ASSIGNMENT:
For the listing below, give the number of lines that contain the word "label" and no other text.

DATA SHOWN:
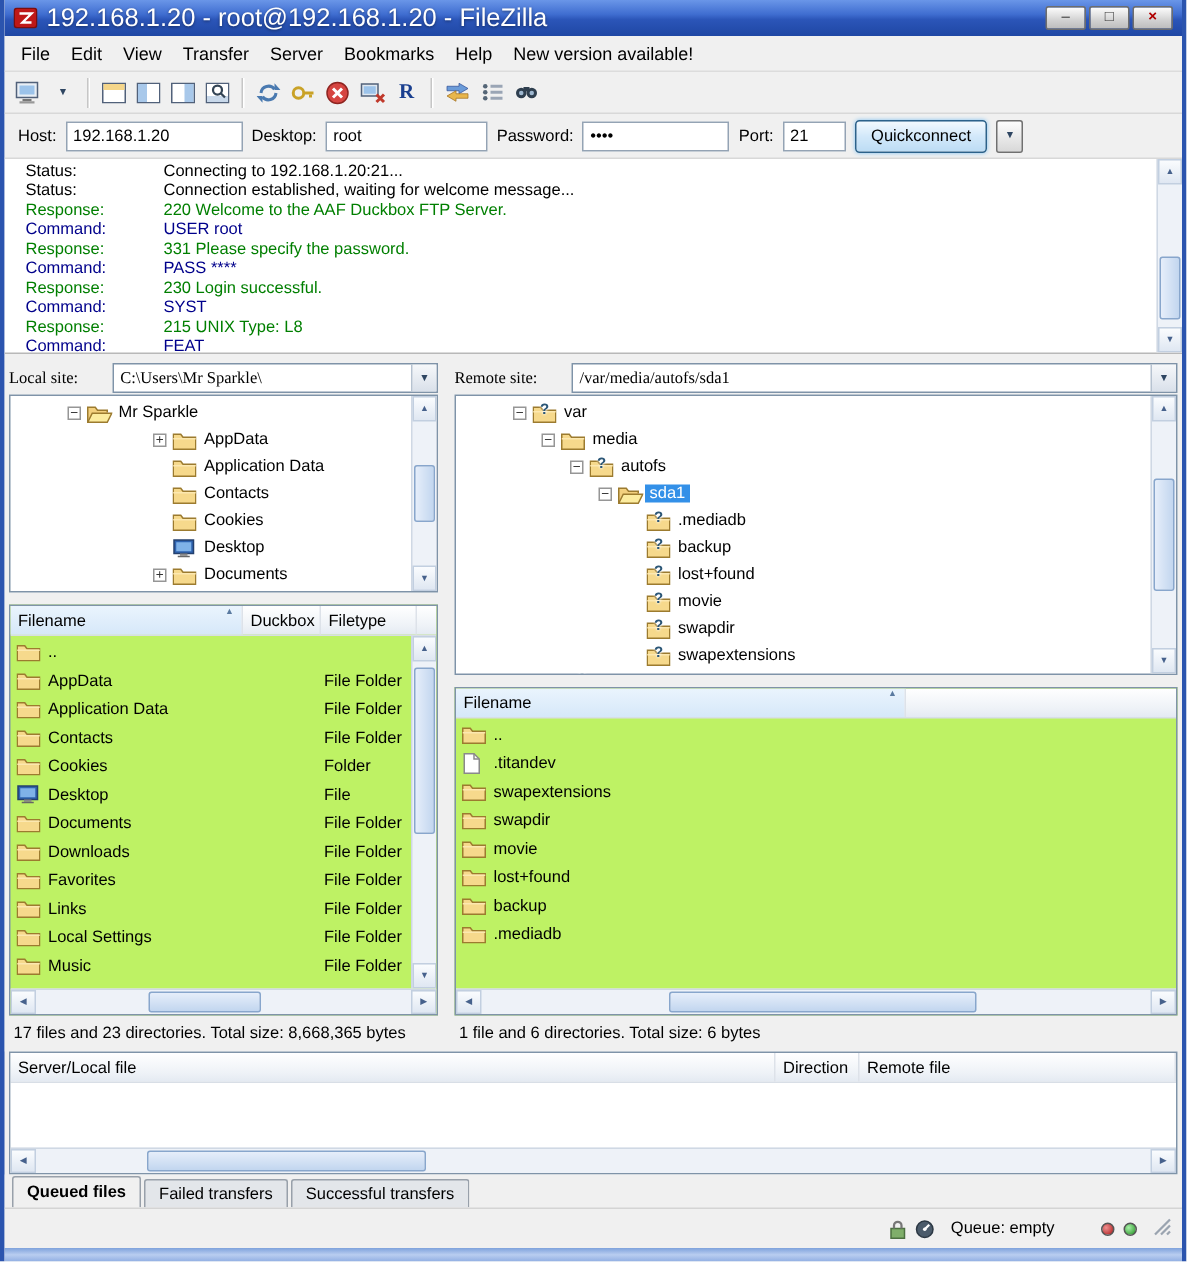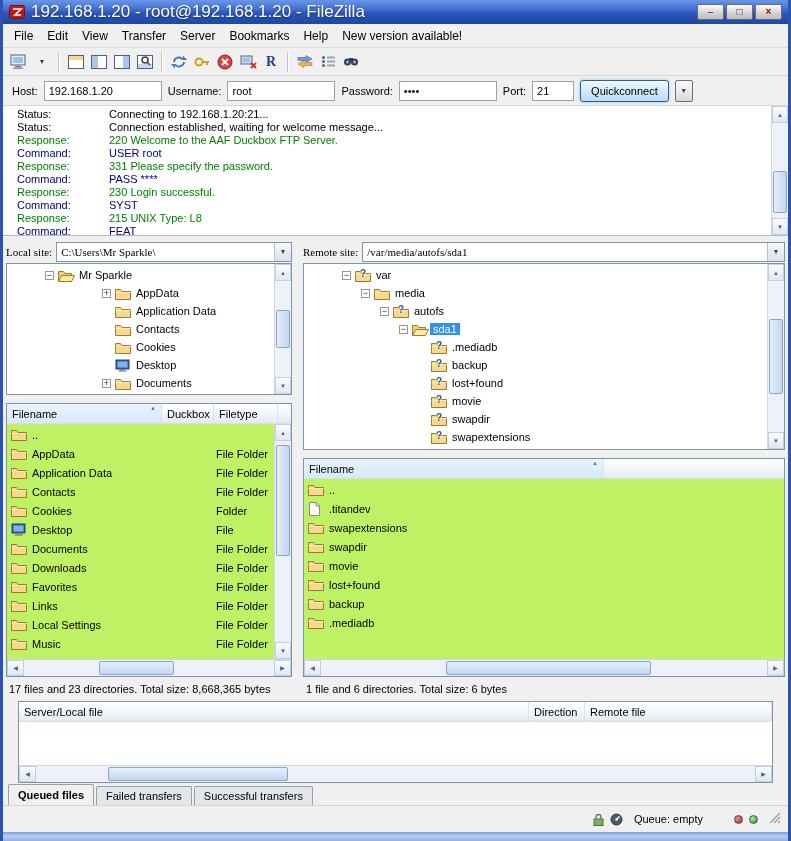--- a/index.html
+++ b/index.html
@@ -235,7 +235,7 @@
   <div class="quickconnect">
     <span>Host:</span>
     <input class="qc-input host" value="192.168.1.20" style="">
-    <span>Username:</span>
+    <span>Desktop:</span>
     <input class="qc-input user" value="root" style="">
     <span>Password:</span>
     <input class="qc-input pass" value="••••" style="">

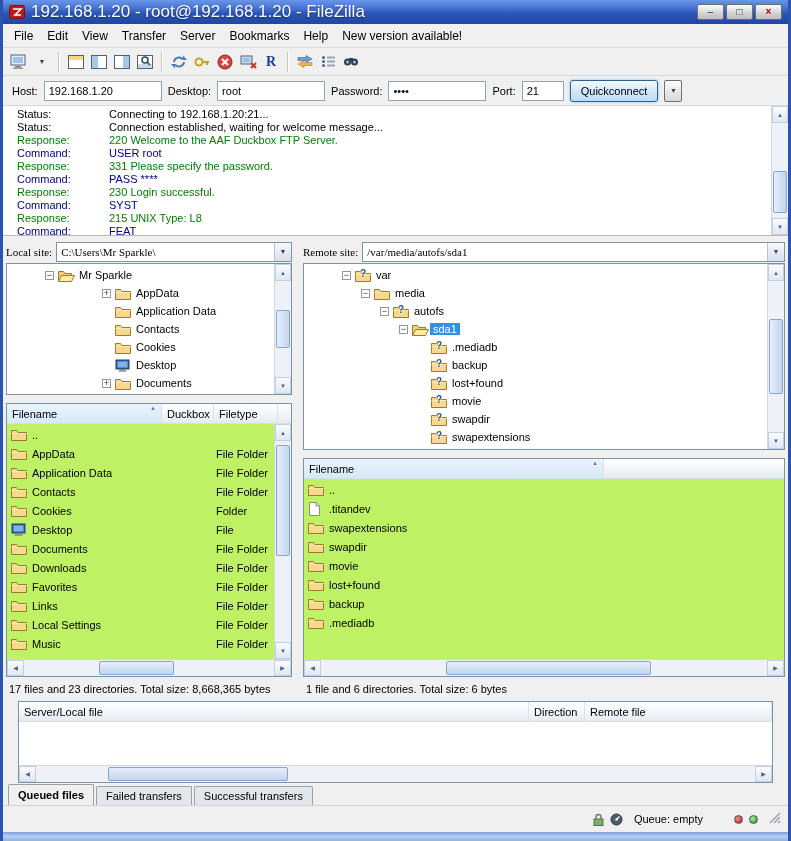--- a/index.html
+++ b/index.html
@@ -43,7 +43,7 @@
   .pane-split{flex:0 0 5px;}
   .pane-remote{flex:1;display:flex;flex-direction:column;min-width:0;}
   .site-row{flex:0 0 22px;display:flex;align-items:center;padding:0 3px;gap:4px;font-family:Liberation Serif, serif;}
-  .combo{flex:1;height:20px;border:1px solid #7f93a8;background:#fff;display:flex;align-items:center;overflow:hidden;}
+  .combo{flex:1;height:20px;border:1px solid #7f93a8;background:#fff;display:flex;align-items:center;overflow:hidden;margin-left:19px;}
   .combo-text{flex:1;padding:0 4px;white-space:nowrap;overflow:hidden;}
   .combo-btn{flex:0 0 17px;height:100%;border-left:1px solid #b6c2d0;background:linear-gradient(#f6f8fa,#d9e0ea);display:flex;align-items:center;justify-content:center;}
   .tree-box{position:relative;margin:0 3px;border:1px solid #7f93a8;background:#fff;overflow:hidden;}

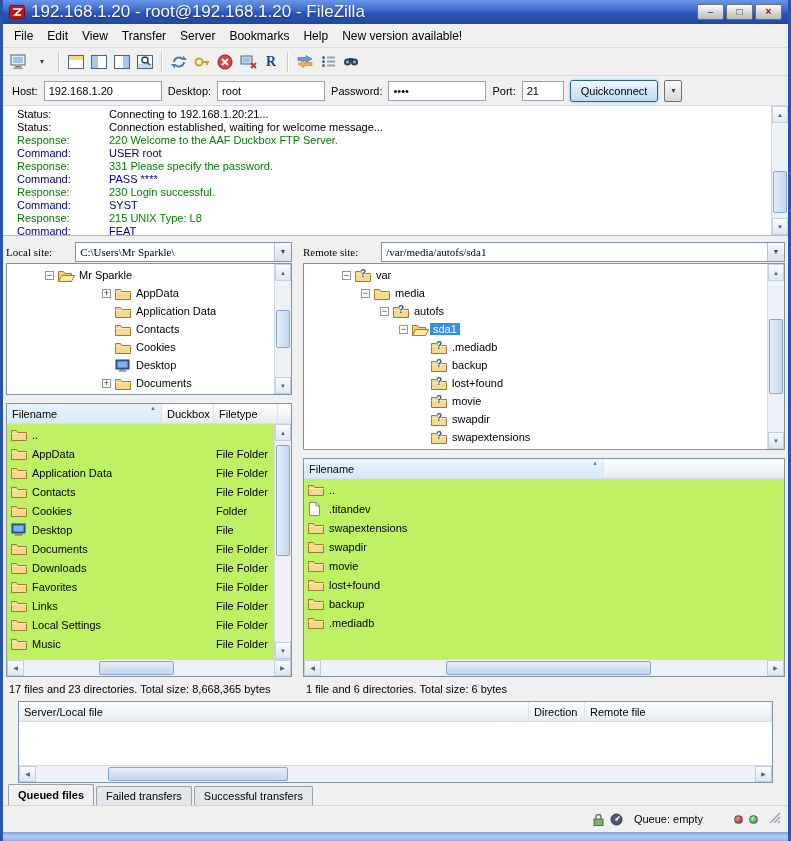--- a/index.html
+++ b/index.html
@@ -83,7 +83,7 @@
   .hs-track{flex:1;position:relative;}
   .hs-thumb{position:absolute;top:1px;bottom:1px;border:1px solid #88a6cc;border-radius:2px;background:linear-gradient(#e6eefa,#c2d6ef);}
   
-  .queue{flex:0 0 82px;display:flex;flex-direction:column;margin:0 15px;border:1px solid #7f93a8;background:#fff;overflow:hidden;}
+  .queue{flex:0 0 82px;display:flex;flex-direction:column;margin:0 3px;border:1px solid #7f93a8;background:#fff;overflow:hidden;}
   .queue-body{flex:1;background:#fff;}
   
   .tabs{flex:0 0 22px;display:flex;align-items:flex-end;padding:0 5px;gap:2px;background:#f0f0f0;}

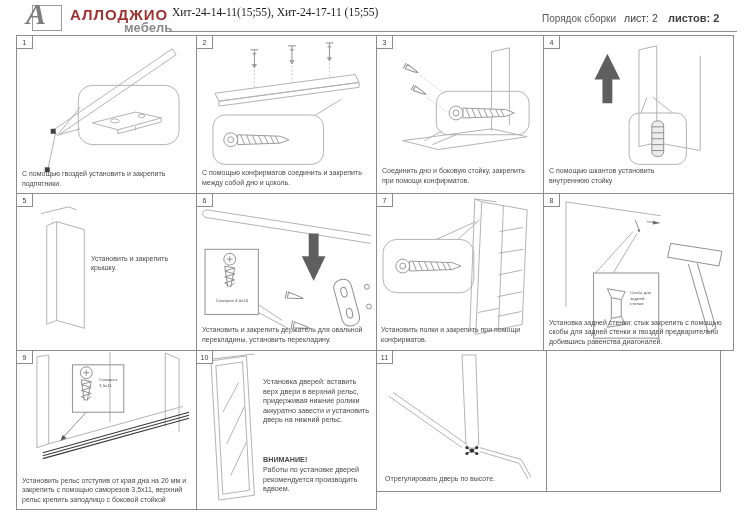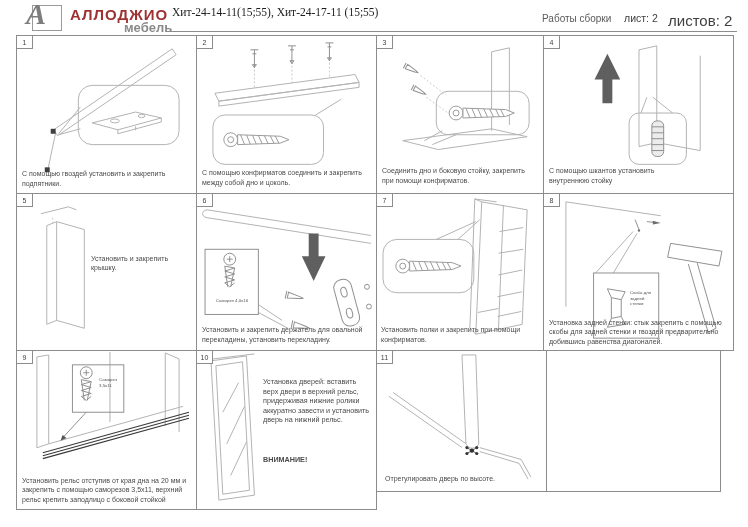--- a/index.html
+++ b/index.html
@@ -68,7 +68,7 @@
     <div class="doc-title">
       <div>Хит-24-14-11(15;55), Хит-24-17-11 (15;55)</div>
     </div>
-    <div class="order-label">Работы сборки</div>
+    <div class="order-label">Порядок сборки</div>
     <div class="sheet-label">лист: 2</div>
     <div class="sheets-label">листов: 2</div>
     <div class="header-rule"></div>

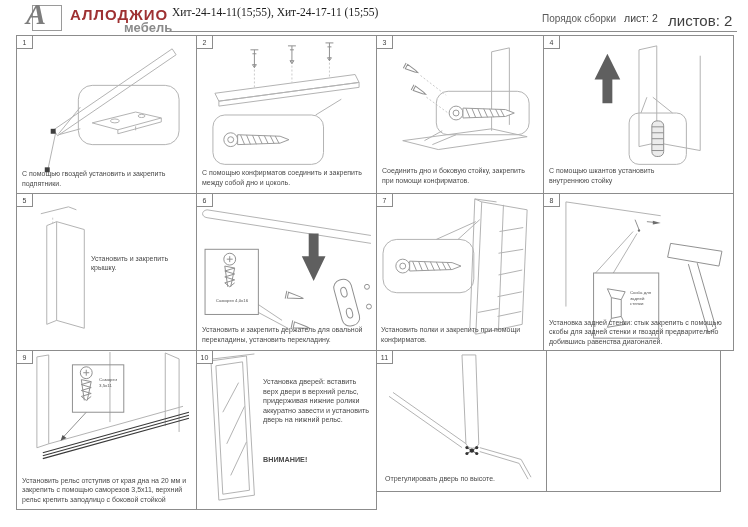--- a/index.html
+++ b/index.html
@@ -17,7 +17,7 @@
         font-size:11.5px;line-height:1.25;color:#1c1c1c;}
   .order-label{position:absolute;left:542px;top:13px;font-size:10px;color:#5a5a5a;}
   .sheet-label{position:absolute;left:624px;top:12px;font-size:10.5px;color:#3f3f3f;}
-  .sheets-label{position:absolute;left:668px;top:12px;font-size:15px;color:#3f3f3f;}
+  .sheets-label{position:absolute;left:668px;top:12px;font-size:11px;color:#3f3f3f;font-weight:bold;}
   .header-rule{position:absolute;left:170px;top:31px;width:567px;height:1px;background:#8c8c8c;}
   
   .panel{position:absolute;border:1px solid #8c8c8c;background:#fff;box-sizing:border-box;padding-left:46px;}

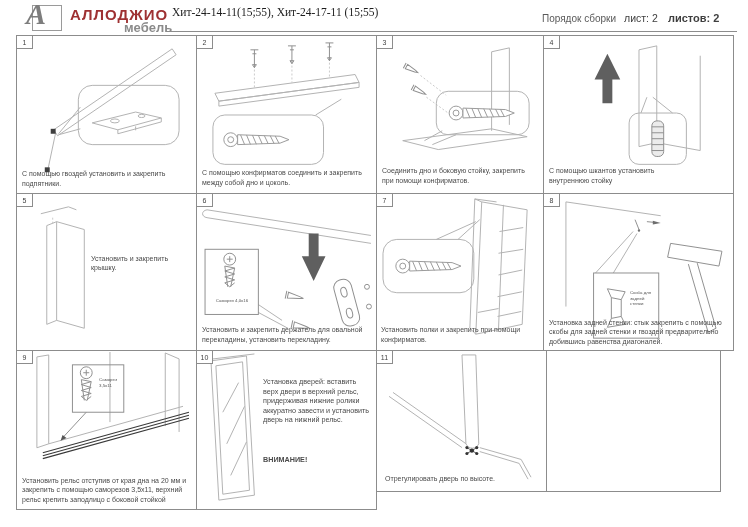--- a/index.html
+++ b/index.html
@@ -248,6 +248,7 @@
     </svg>
     <div class="cap" style="left:66px;top:26px;width:110px;font-size:7.2px;">Установка дверей: вставить верх двери в верхний рельс, придерживая нижние ролики аккуратно завести и установить дверь на нижний рельс.</div>
     <div class="cap" style="left:66px;top:104px;width:110px;font-size:7.2px;font-weight:bold;">ВНИМАНИЕ!</div>
+    <div class="cap" style="left:66px;top:114px;width:110px;font-size:7.2px;">Работы по установке дверей рекомендуется производить вдвоем.</div>
   </div>
 
   <div class="panel" style="left:376px;top:350px;width:171px;height:142px;">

TASK RESPONSE:
8